My W took my girls to a Japanese festival, and then my W went flying. I encouraged her to take my oldest daughter who expressed interest, but it seems my D didn't want to go. I'm not sure if my D is unhappy with W and "punishing her" or what? I'm also not sure how to change the dynamic between them.
you wrote: "Then walking over to another bar, but one that has music, I reach for her hand to guide her through a crowd, and she pulled away from me.
It really pissed me off. Also, in June, it was my W who reached out and held my hand when we were alone in town walking together."
I think that the difference here is that in June, she reached for your hand. And that we are supposed to give them space and not pursue, but are to be approachable when approached first. Yes, I know it svcks and is so hurtful, but from what my coach and the vets here have advised me to do. It's hard because I am the sort of woman who needs to be hugged a couple of times a day, and my H used to oblige me, but won't touch me now. And sometimes flinches away if I touch him. And I don't think you can change the dynamic between your W and daughter either. But it sounds as if you had a nice weekend overall!
Linda
Me 65, Ex 64 M 38 y 2 adult S, 4 G-Kids MLC 11/07 BD 12/09 D 3/14 Dating nice guy 7/14 Engaged to nice guy 12/17
I think that the difference here is that in June, she reached for your hand. And that we are supposed to give them space and not pursue, but are to be approachable when approached first. Yes, I know it svcks and is so hurtful, but from what my coach and the vets here have advised me to do. It's hard because I am the sort of woman who needs to be hugged a couple of times a day, and my H used to oblige me, but won't touch me now.

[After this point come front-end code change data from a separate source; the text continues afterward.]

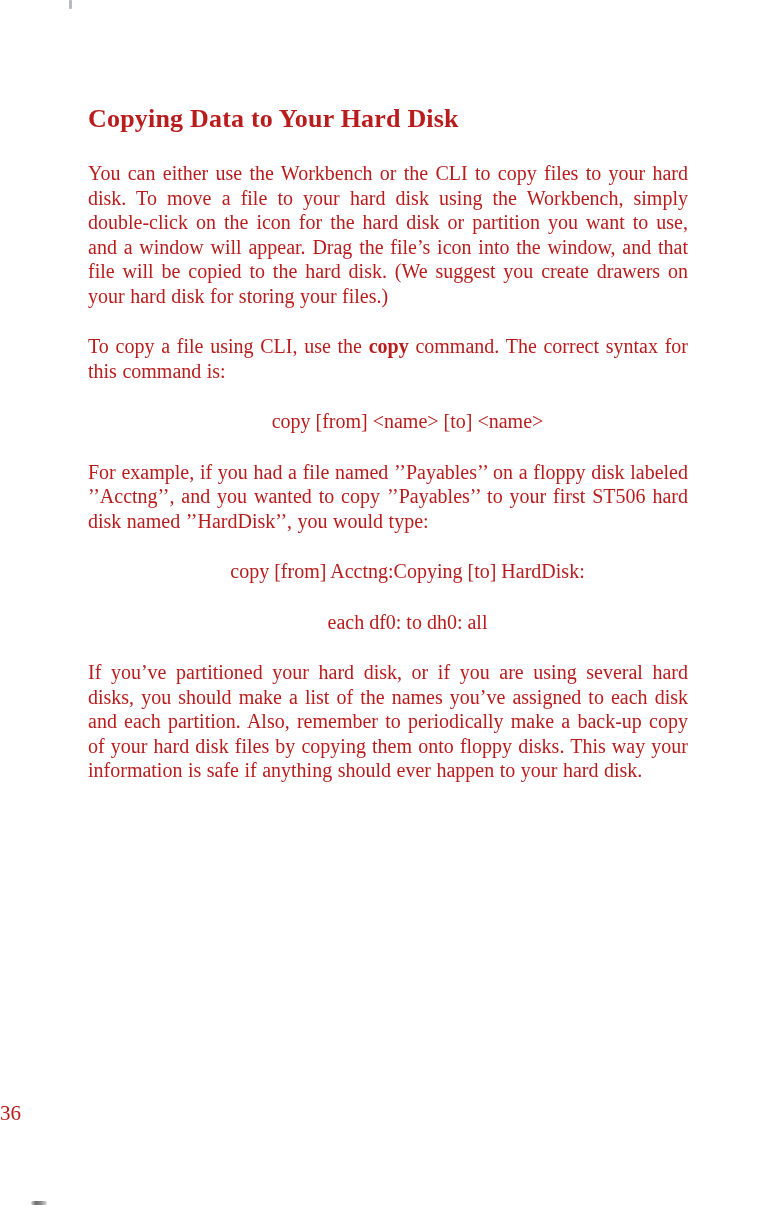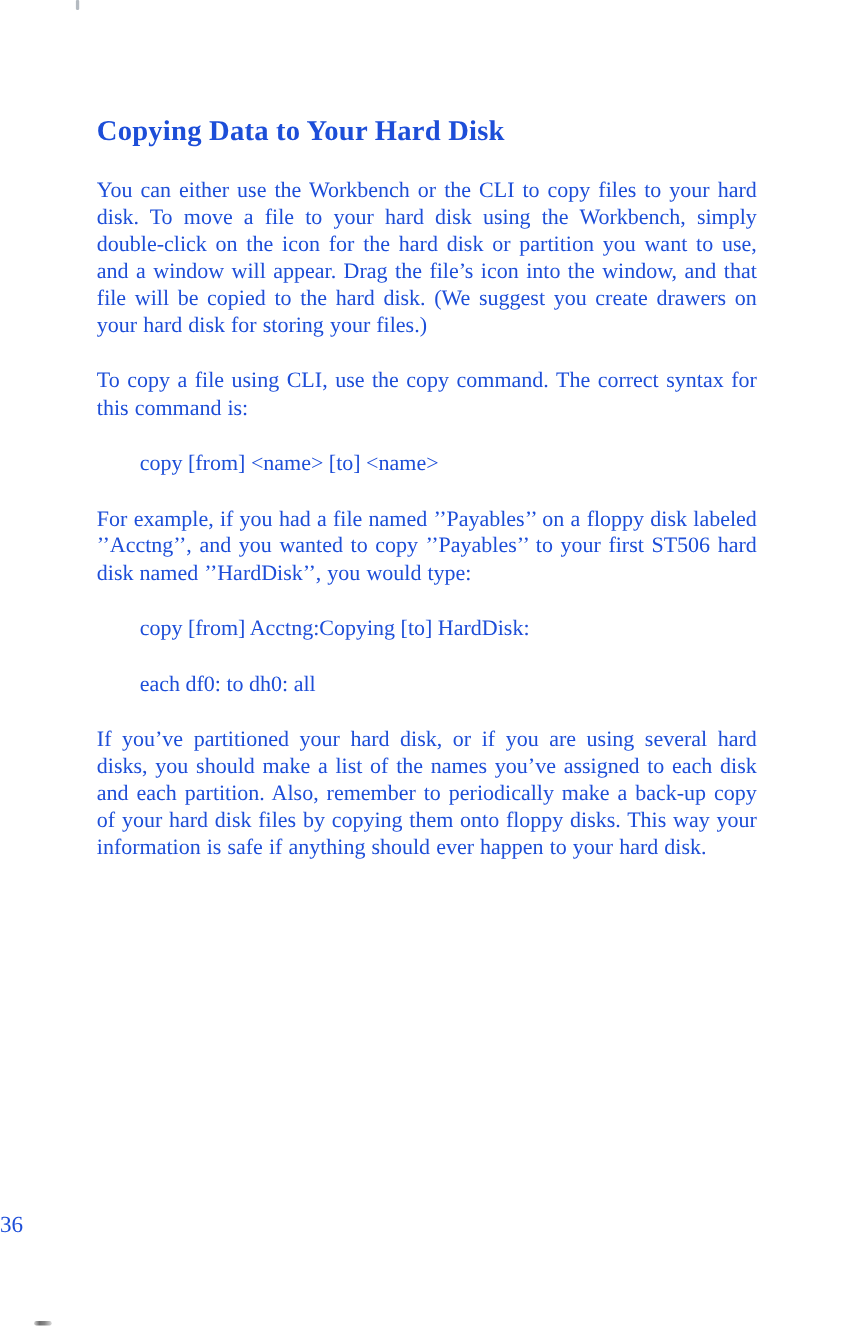"Copying Data to Your Hard" .page { color: #1d4ed8 -> #b91c1c }
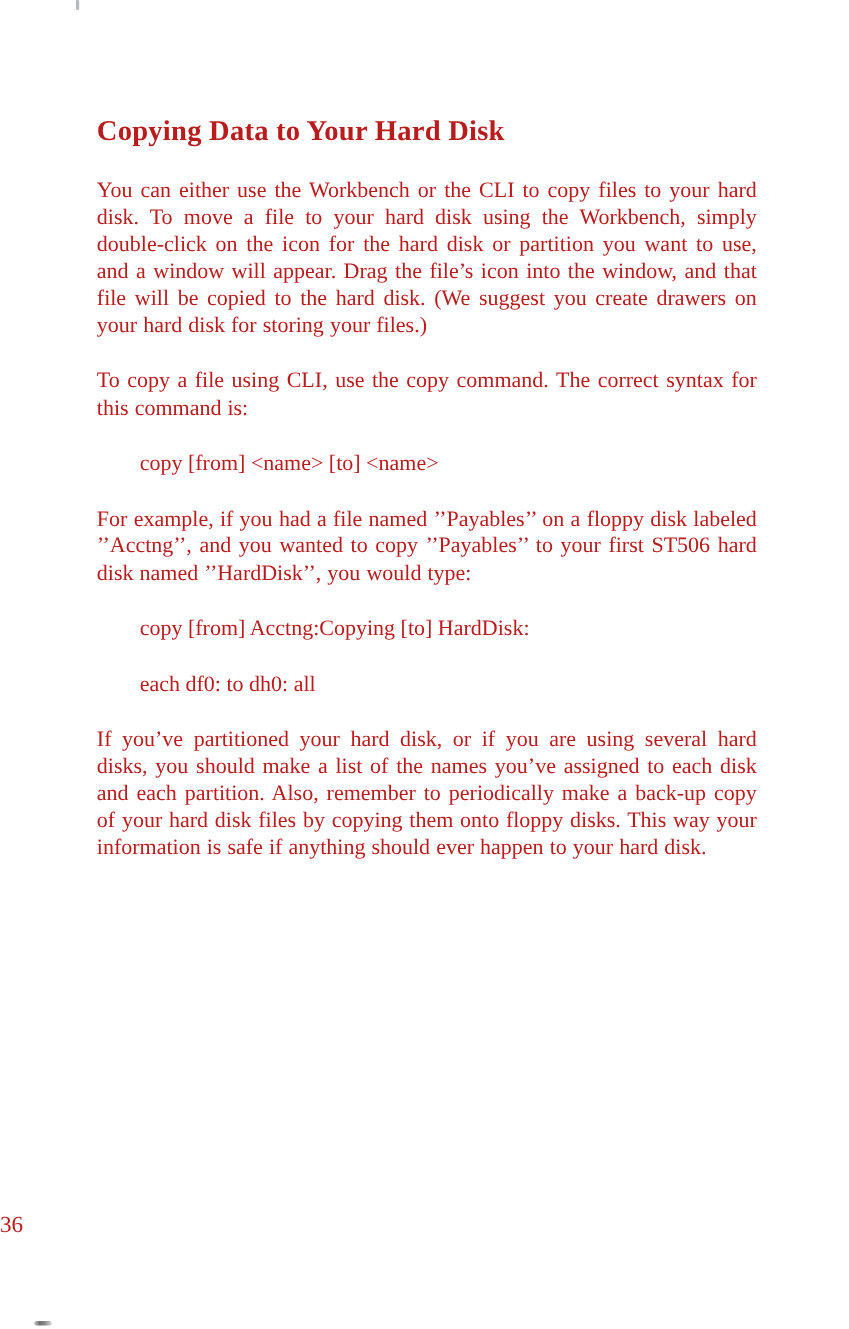"copy" .paragraph b { font-weight: normal -> bold }
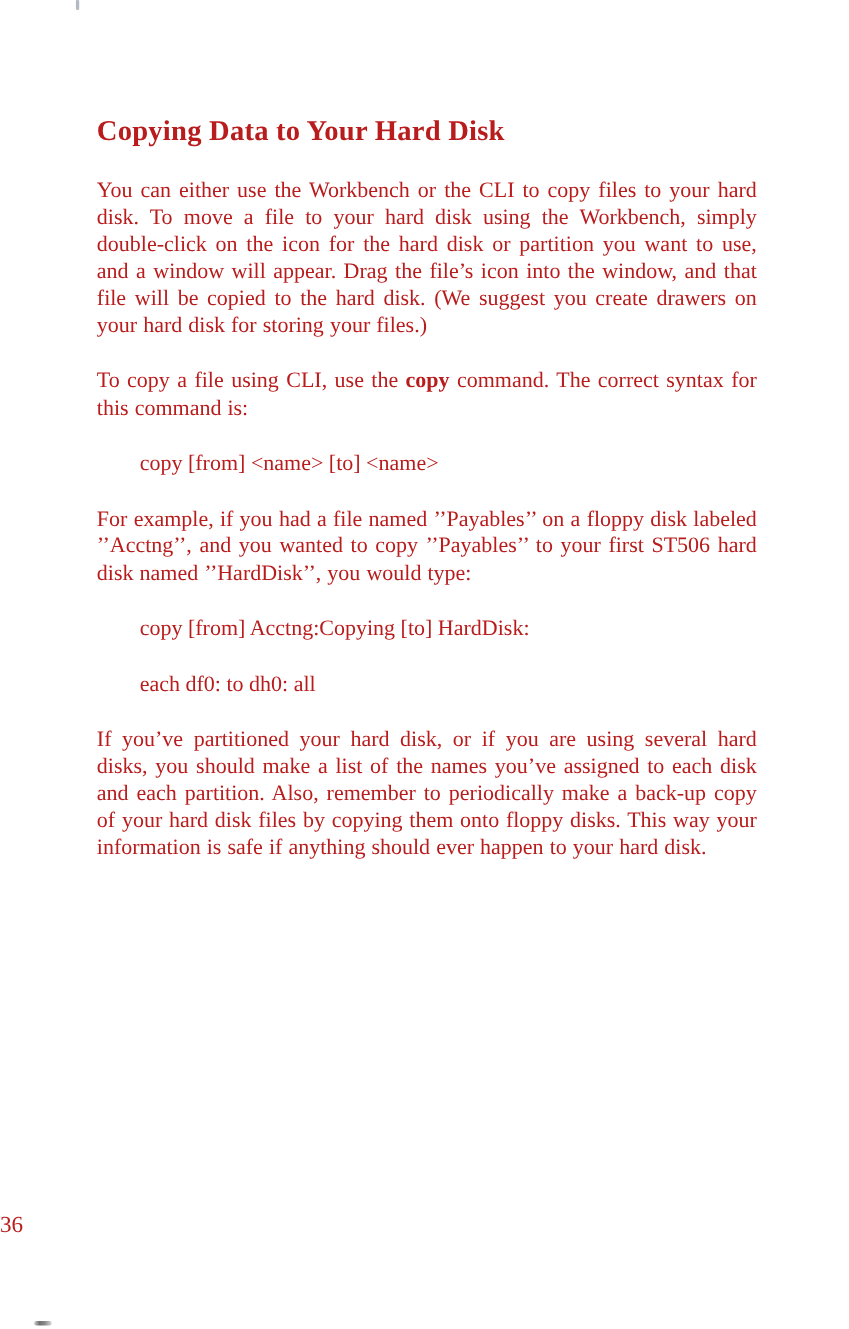"copy [from] <name> [to] <name>" .code-line { text-align: left -> center }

And sometimes flinches away if I touch him. And I don't think you can change the dynamic between your W and daughter either. But it sounds as if you had a nice weekend overall!
Linda, thanks for posting on my thread.
Yes, I think you're correct. I've thought about this, and said to myself that I need to be more careful when drinking. In this case, it was like a slap in the face because the night was going so well.
Sorry to hear about you and you H with respect to touching. The hardest thing is when you are giving them space, trying to meet their needs and there is absolutely no reciprocation or they are doing the exact opposite of meeting your needs.